Now that corporate and global debt has surged to an all-time high, posing unprecedented risk to the value of all money, it’s a sweet and sour nostalgia that drives you into your purse or wallet to pluck out a thin colorful slice of that rumpled paper fiat currency to buy yourself a beer at your local pub.

Bitcoin may be coming, and plastic is fantastic but in some parts of the world, cash is still king. And it rules everything around you.

Icy & Sot. Last Supper Five Dollar Bill (photo courtesy of the curators)

Right now you can see a collection of these banknotes from around the world developed as a series of canvasses at London’s Saatchi Gallery – mutated and defaced and adorned by graffiti and Street Artists, along with a series by Iranian born Aida Wilde, who uses banknotes from Eritrea, Iraq, Somalia, Sudan, and Syria.

Penny. Picasso Ten Pound Note (photo courtesy of the curators)

Cash is King II, a sequel to last years Cash is King – the brainchild book and exhibition of artists Robert Osborne and Carrie Reichardt, the show opened this week to an appreciative crowd who appeared to really enjoy seeing bills reimagined.

Jef Aerosol. Arts Can’t Buy Me Love (photo courtesy of the curators)

Curators Susan Hansen and Olly Walker share these images here with us and tell us they’re also happy that Ms. Wilde’s sales are going to benefit the Help Refugees organization so they are able to continue their work around the world. Not surprisingly perhaps, “Many of these banknotes represent some of the countries that have seen the highest numbers of people become refugees in recent years,” says Hansen.

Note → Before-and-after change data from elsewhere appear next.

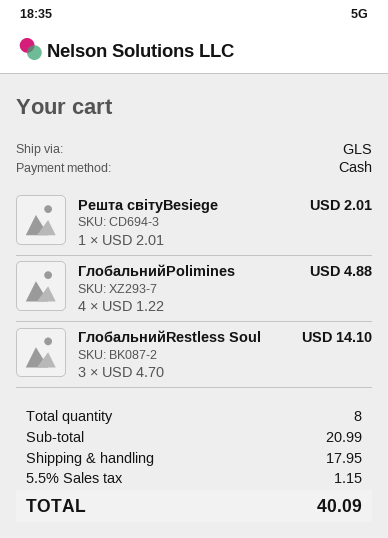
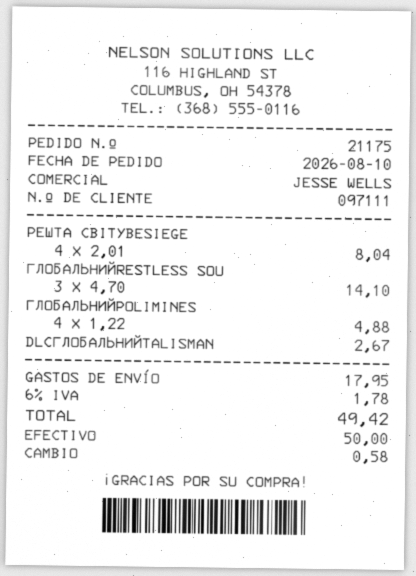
Решта світуBesiege: 1 x 2.01 = 2.01 -> 4 x 2.01 = 8.04
DLCГЛОБАЛЬНИЙTALISMAN: none -> 1 x 2.67 = 2.67
tax: 5.5% = 1.15 -> 6% = 1.78
total: 40.09 -> 49.42

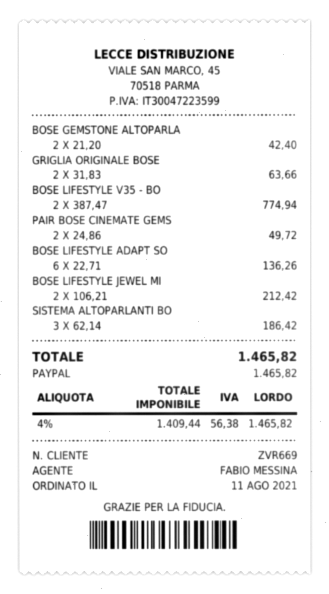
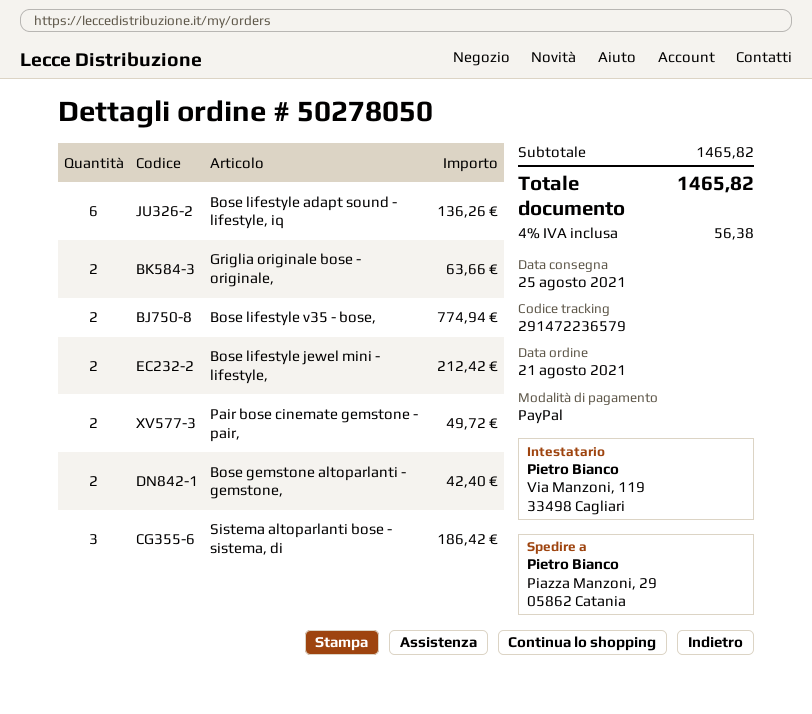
order date: 2021-08-11 -> 2021-08-21

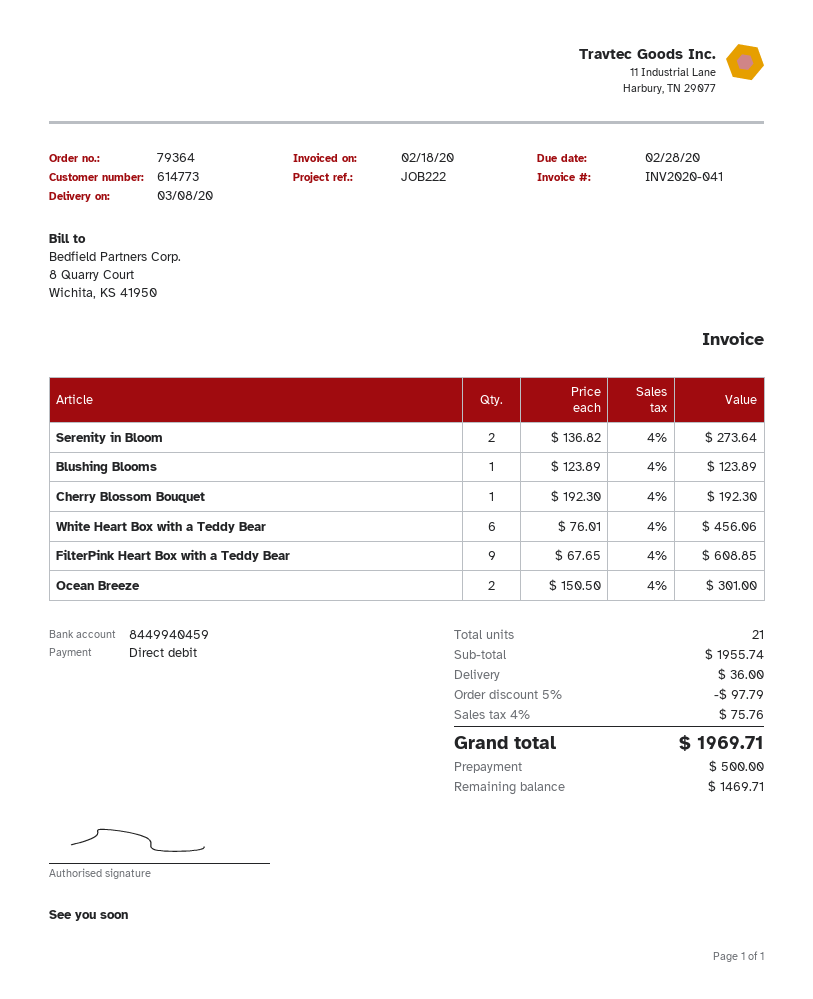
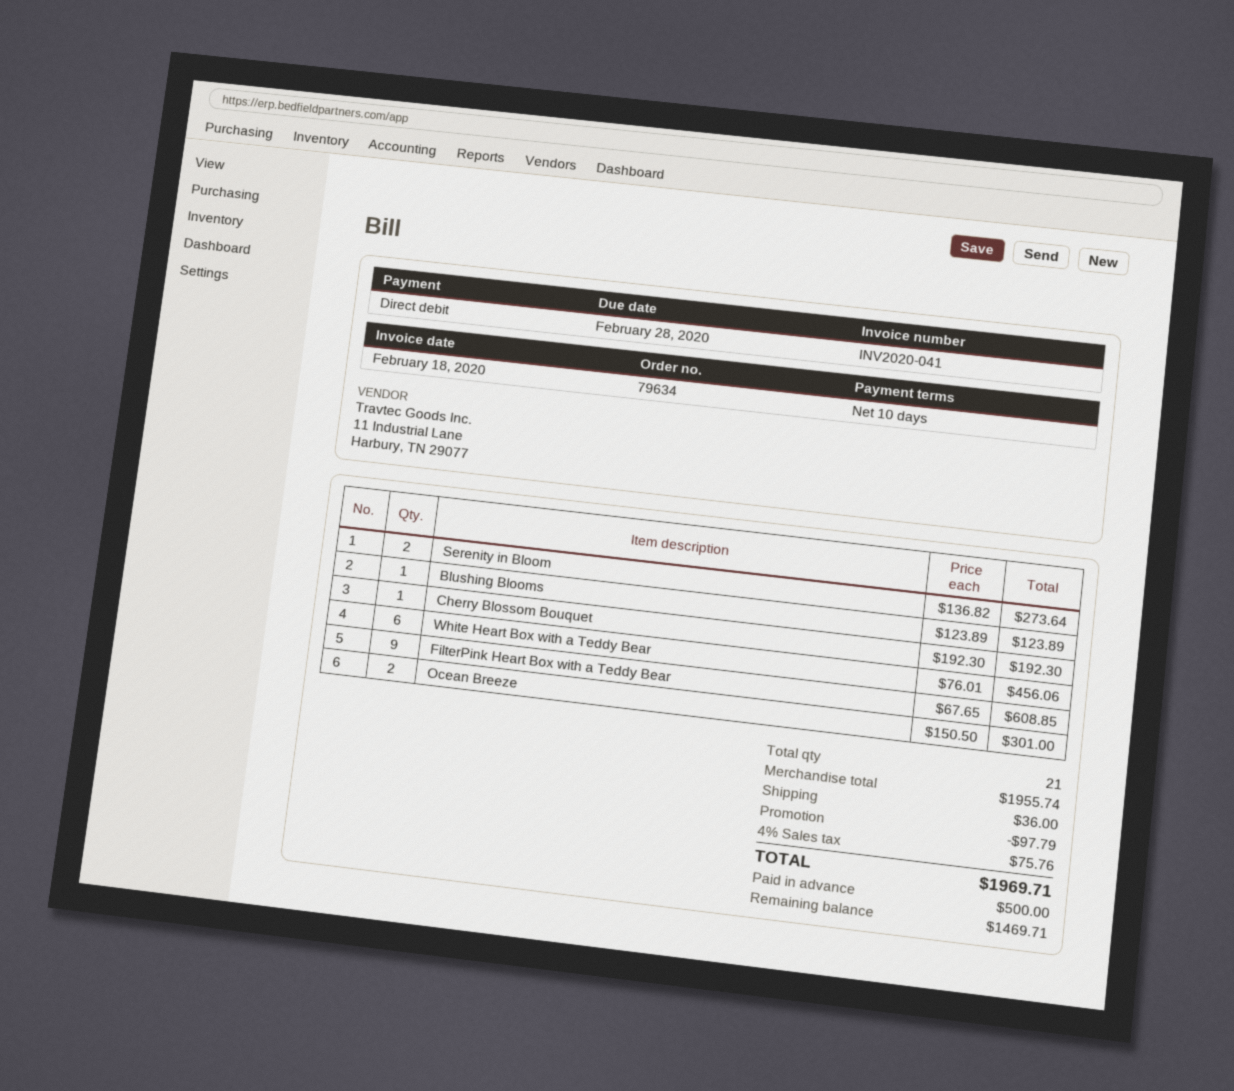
order number: 79364 -> 79634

Olly Walker. Process shot. (photo courtesy of the curators)
Aida Wilde. And We Walk Eritrean. Process shot. (photo courtesy of the curators)
Al Diaz. Samo Dollar (photo courtesy of the curators)
1 UP Crew. Tag Dollar (photo courtesy of the curators)
Anthony Lister. Zero To One Hundred Real Quick Dollar (photo courtesy of the curators)
Bortusk Leer. Art Is Not Serious (photo courtesy of the curators)
Caroline Caldwell. Oil Money Dollar (photo courtesy of the curators)
John Fekner. Greed Dollar (photo courtesy of the curators)
Cash Is King 2: Money Talks. Opening night. (photo courtesy of the curators)

Aida Wilde’s work will available for sale on the Saatchi website from 2pm on Tuesday the 20th of August. All proceeds will go to support Help Refugees’ work around the world.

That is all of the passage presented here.